Linux has been known for being way more secure than Windows PCs. However, this may be changing soon as the platform is growing in popularity. According to a new report from Cybersecurity researchers from Qualys (via TechRadar), there is an “extremely severe” vulnerability in Linux. It’s very easy to exploit bugs and is affecting every major distro for the open-source Operating System.
According to the researchers, this vulnerability has been “hiding in plain sight” for more than 12 years, and it’s memory corruption in polkit’s pkexec. According to the researchers, it’s a SUID-root program, installed by default. The malicious actors can exploit the bug to gain full root privileges on the target machine, and then do as they please.
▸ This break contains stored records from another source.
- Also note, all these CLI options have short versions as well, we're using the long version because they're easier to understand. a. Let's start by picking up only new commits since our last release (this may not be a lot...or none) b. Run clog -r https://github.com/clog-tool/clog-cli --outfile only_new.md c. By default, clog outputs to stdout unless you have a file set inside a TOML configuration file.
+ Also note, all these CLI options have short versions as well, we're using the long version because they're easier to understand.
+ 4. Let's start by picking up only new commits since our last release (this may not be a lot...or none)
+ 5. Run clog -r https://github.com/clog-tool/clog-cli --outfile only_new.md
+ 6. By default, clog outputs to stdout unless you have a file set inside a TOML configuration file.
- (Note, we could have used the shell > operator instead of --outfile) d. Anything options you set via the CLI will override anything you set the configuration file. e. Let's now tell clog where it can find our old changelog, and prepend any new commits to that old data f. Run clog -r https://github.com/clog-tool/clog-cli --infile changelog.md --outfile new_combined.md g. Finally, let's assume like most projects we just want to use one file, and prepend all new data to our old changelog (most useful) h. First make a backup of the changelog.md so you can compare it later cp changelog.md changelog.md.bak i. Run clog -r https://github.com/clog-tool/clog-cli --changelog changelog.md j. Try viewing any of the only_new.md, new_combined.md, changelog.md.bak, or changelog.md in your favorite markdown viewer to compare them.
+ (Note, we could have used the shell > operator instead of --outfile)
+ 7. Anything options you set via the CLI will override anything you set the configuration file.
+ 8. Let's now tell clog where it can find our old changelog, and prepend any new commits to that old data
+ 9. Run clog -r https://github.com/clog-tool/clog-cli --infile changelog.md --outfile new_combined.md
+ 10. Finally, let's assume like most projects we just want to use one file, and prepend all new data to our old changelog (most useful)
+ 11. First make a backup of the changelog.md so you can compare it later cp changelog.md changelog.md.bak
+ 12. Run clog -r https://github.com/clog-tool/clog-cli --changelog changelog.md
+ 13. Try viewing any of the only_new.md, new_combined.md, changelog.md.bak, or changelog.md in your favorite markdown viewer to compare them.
They can use the exploit to install malware or even ransomware.
This exploit has been around for almost a decade
According to Bharat Jogi, Director, Vulnerability and Threat Research department at Qualys, states that this vulnerability is there for almost a decade. Jogi explains Polkit as a component that controls system-wide privileges in Unix-like operating systems, and as such, provides an organized way for non-privileged processes to communicate with privileged ones. One can also use the Polkit to execute commands with elevated privileges. When using the command pkexec, followed by whatever command, it will require root permission.
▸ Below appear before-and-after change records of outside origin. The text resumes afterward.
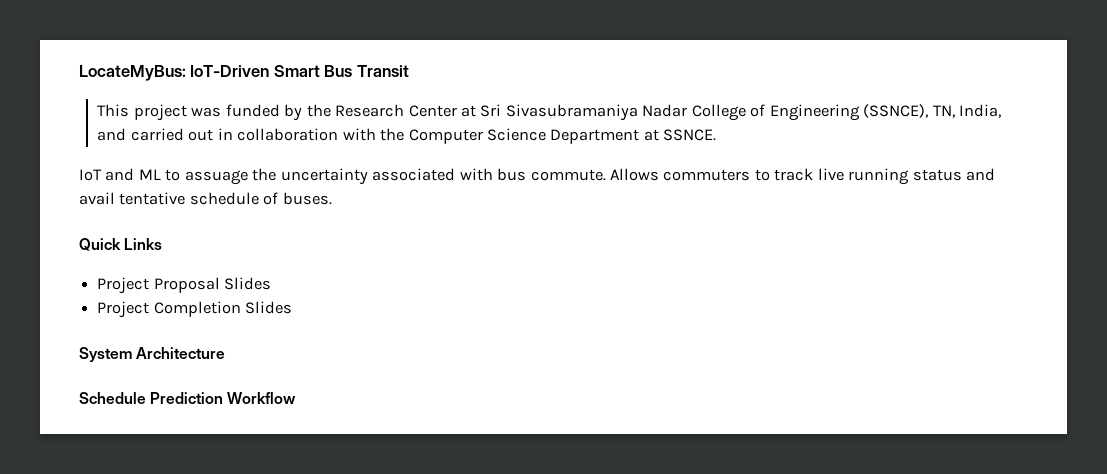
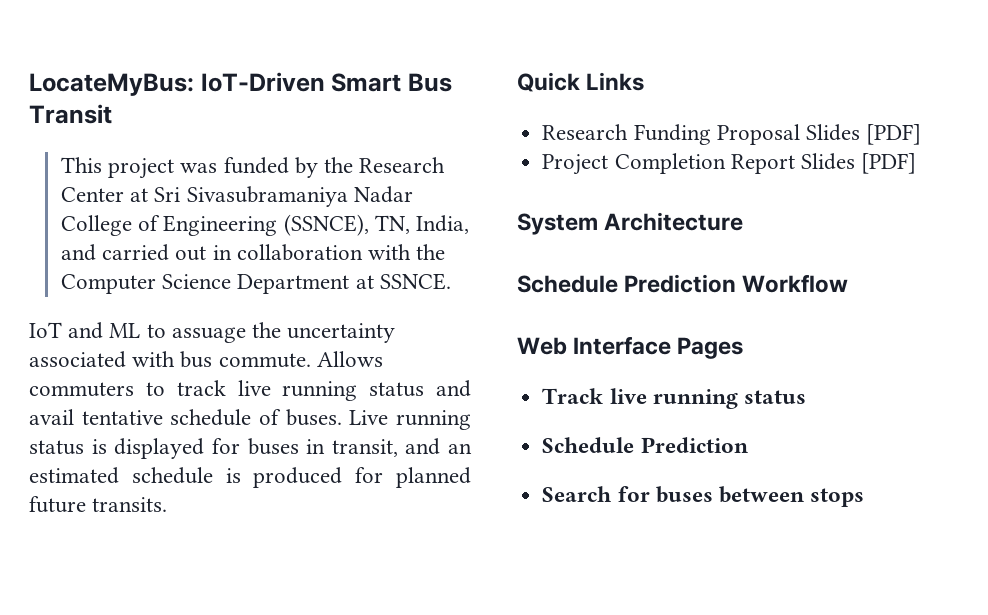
+ Live running status is displayed for buses in transit, and an estimated schedule is produced for planned future transits.
- Project Proposal Slides
+ Research Funding Proposal Slides [PDF]
- Project Completion Slides
+ Project Completion Report Slides [PDF]
+ Web Interface Pages
+ Track live running status
+ Schedule Prediction
+ Search for buses between stops

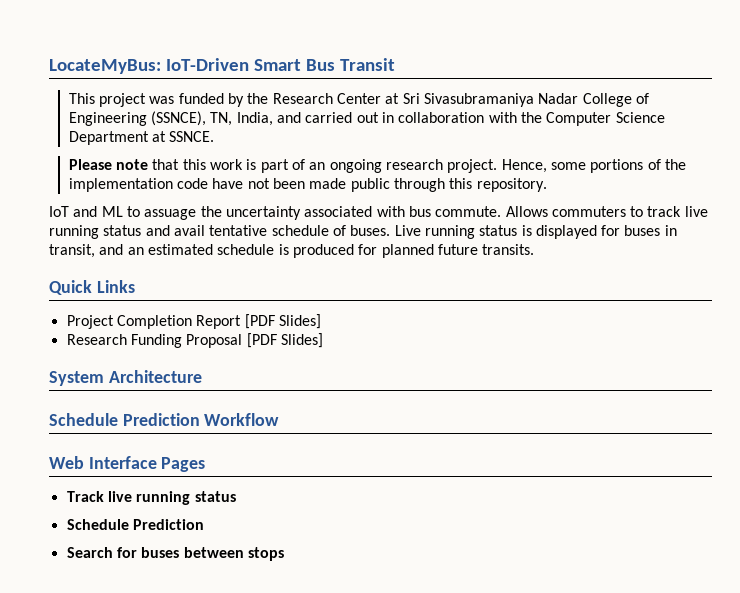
+ Please note that this work is part of an ongoing research project. Hence, some portions of the implementation code have not been made public through this repository.
- Research Funding Proposal Slides [PDF]
- Project Completion Report Slides [PDF]
+ Project Completion Report [PDF Slides]
+ Research Funding Proposal [PDF Slides]

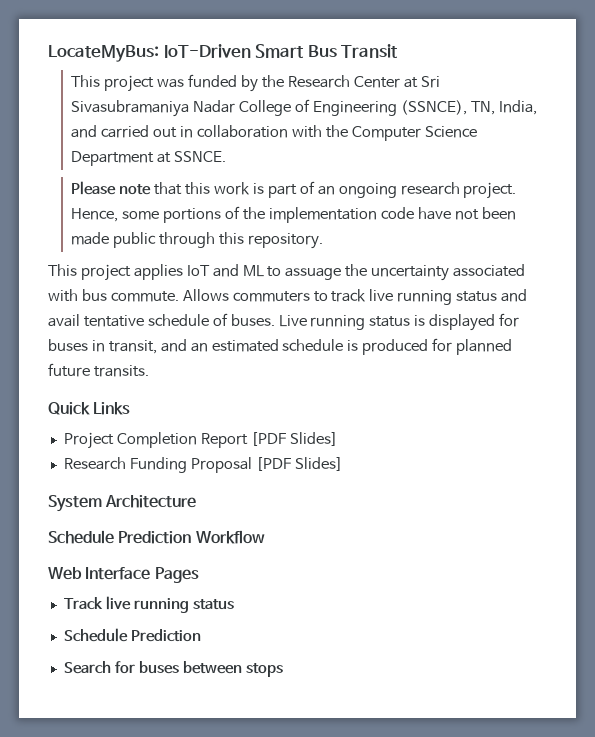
- IoT and ML to assuage the uncertainty associated with bus commute.
+ This project applies IoT and ML to assuage the uncertainty associated with bus commute.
The researchers clearly state that this is an easily exploitable flaw. They’ve tested it on Ubuntu, Debian, Fedora, and CentOS. Other Linux distros such as Linux Mint, ElementaryOS, and so on are “likely vulnerable and probably exploitable”. Qualy states that users should patch up their systems immediately. They need to search the vulnerability knowledgebase for CVE-2021-4034, to identify all the QIDs, and vulnerable asses. Worth noting that the patches are already out for both. So you’re an active and experimental Linux user, you should patch the system immediately.
ZDNet’s Steven Vaughan, states that users whose systems cannot be immediately patched need to remove the SUID-bit from pkexec. It’s a temporary way to get the system secure and free from possible exploitation. According to the developer, this root-powered shell command can stop possible attacks. You can copy the code, press CTRL + SHIFT + T to open the terminal, and paste the above command.
# chmod 0755 /usr/bin/pkexec
Worth noting that around a year ago, Qualys discovered a privilege escalation vulnerability in one of the core utilities present in Unix-like OS including Linux. If exploited, the heap overflow vulnerability in the Sudo utility could allow an unprivileged user to gain root privileges. Therefore, we assume that other vulnerability issues are still going off-radar.